# why don't diatoms last ?



## Flear (Oct 5, 2012)

sudden curiosity.

why don't diatoms last ?
they're commonly seen as an issue with new tanks only

why ?

if someone wanted, why couldn't they culture these in their tank for their fish on a more indefinite scale?
reading an article elsewhere raised this curiosity with me.


----------



## jaysee (Dec 9, 2009)

I have read that they consume the excess silicates, and when its gone they're gone.


----------



## rickey (Jul 7, 2013)

jaysee +1 
It's actually Silicon dioxide (SiO2) the hydrated form of silica.

Rick


----------



## ao (Feb 29, 2012)

I'm assuming these silicates are in the water...so why don't they come back with continual water changes? :O


Sent from Petguide.com App


----------



## jaysee (Dec 9, 2009)

I don't think it has anything to do with the water, much like ammonia.

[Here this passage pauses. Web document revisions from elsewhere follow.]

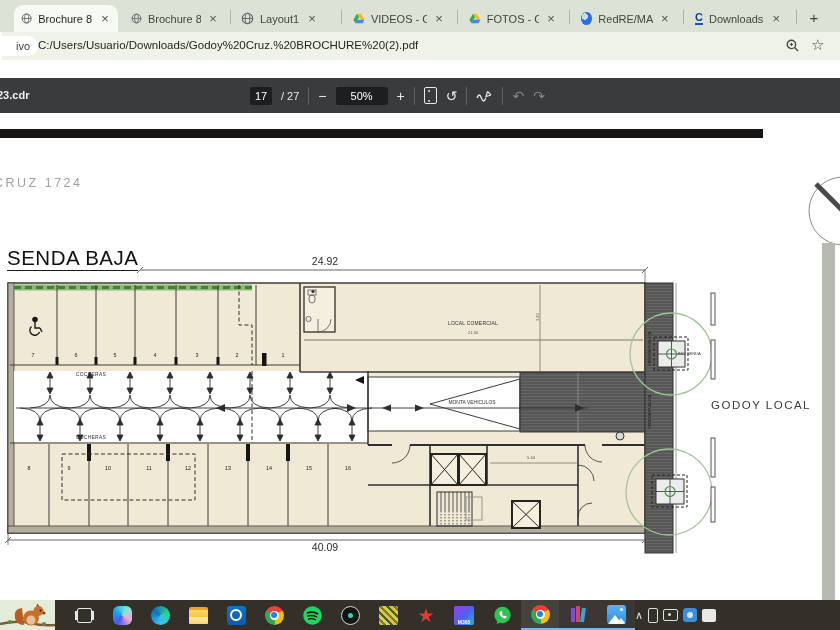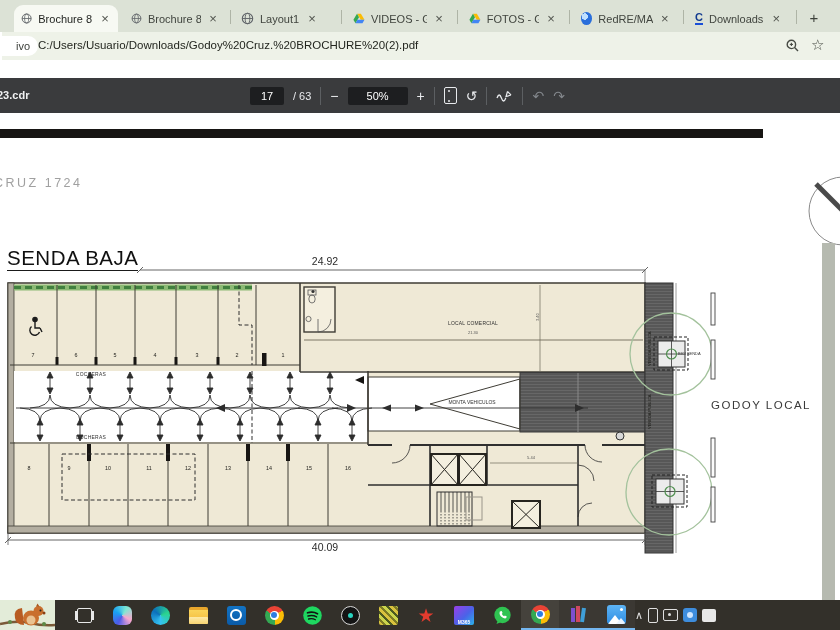--- a/index.html
+++ b/index.html
@@ -26,21 +26,21 @@
   .url{position:absolute;left:36px;top:7px;font-size:11.5px;color:#23261f;}
   .addr-ic{position:absolute;top:6px;}
   
   #bookstrip{position:absolute;left:0;top:60px;width:840px;height:18px;background:#ffffff;}
   
   #pdfbar{position:absolute;left:0;top:78px;width:840px;height:35px;background:#3a3b3d;color:#e8eaed;}
   #pdfbar .fname{position:absolute;left:-3px;top:11px;font-size:11px;font-weight:bold;color:#f0f1f2;}
   .pdfctr{position:absolute;left:250px;top:0;height:35px;display:flex;align-items:center;gap:9px;}
   .darkbox{background:#1d1e20;border-radius:2px;height:18px;display:flex;align-items:center;
            justify-content:center;font-size:11px;color:#fff;}
-  .pgbox{width:34px;} .zmbox{width:60px;}
+  .pgbox{width:22px;} .zmbox{width:52px;}
   .psep{width:1px;height:18px;background:#5c5f62;}
   .pbtn{font-size:14px;color:#e8eaed;line-height:16px;}
   .ghost{color:#83878c;}
   .fit-ic{width:11px;height:15px;border:1.5px solid #e8eaed;border-radius:2px;position:relative;}
   .fit-ic i{position:absolute;left:3.5px;width:2px;height:2px;background:#e8eaed;border-radius:50%;}
   .fit-ic i.t{top:1.5px;} .fit-ic i.b{bottom:1.5px;}
   .rot{font-size:14px;color:#e8eaed;}
   
   #content{position:absolute;left:0;top:113px;width:840px;height:487px;background:#fff;overflow:hidden;}
   .pl{position:absolute;color:#2f2f2f;line-height:1.1;}
@@ -190,21 +190,21 @@
       </svg>
     <span class="addr-ic" style="left:809px;top:4px;font-size:15px;color:#474b44;">☆</span>
   </div>
 
   <div id="bookstrip"></div>
 
   <div id="pdfbar">
     <div class="fname">23.cdr</div>
     <div class="pdfctr">
       <div class="darkbox pgbox">17</div>
-      <span style="font-size:11px;">/ 63</span>
+      <span style="font-size:11px;">/ 27</span>
       <span class="psep"></span>
       <span class="pbtn">−</span>
       <div class="darkbox zmbox">50%</div>
       <span class="pbtn">+</span>
       <span class="psep"></span>
       <span class="fit-ic">
           <i class="t"></i>
           <i class="b"></i>
         </span>
       <span class="rot">↺</span>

However, unlike ammonia it would seem there is a finite amount of food, therefor I would guess that it's got to do with what's in the tank, rather than the water itself.


----------



## rsskylight04 (Nov 9, 2013)

*just curious*

So...theoreticaly, if one were to ,for some reason , add silicon dioxide ,would it be possible to maintain a culture of diatoms?


----------



## rickey (Jul 7, 2013)

rsskylight04 said:


> So...theoreticaly, if one were to ,for some reason , add silicon dioxide ,would it be possible to maintain a culture of diatoms?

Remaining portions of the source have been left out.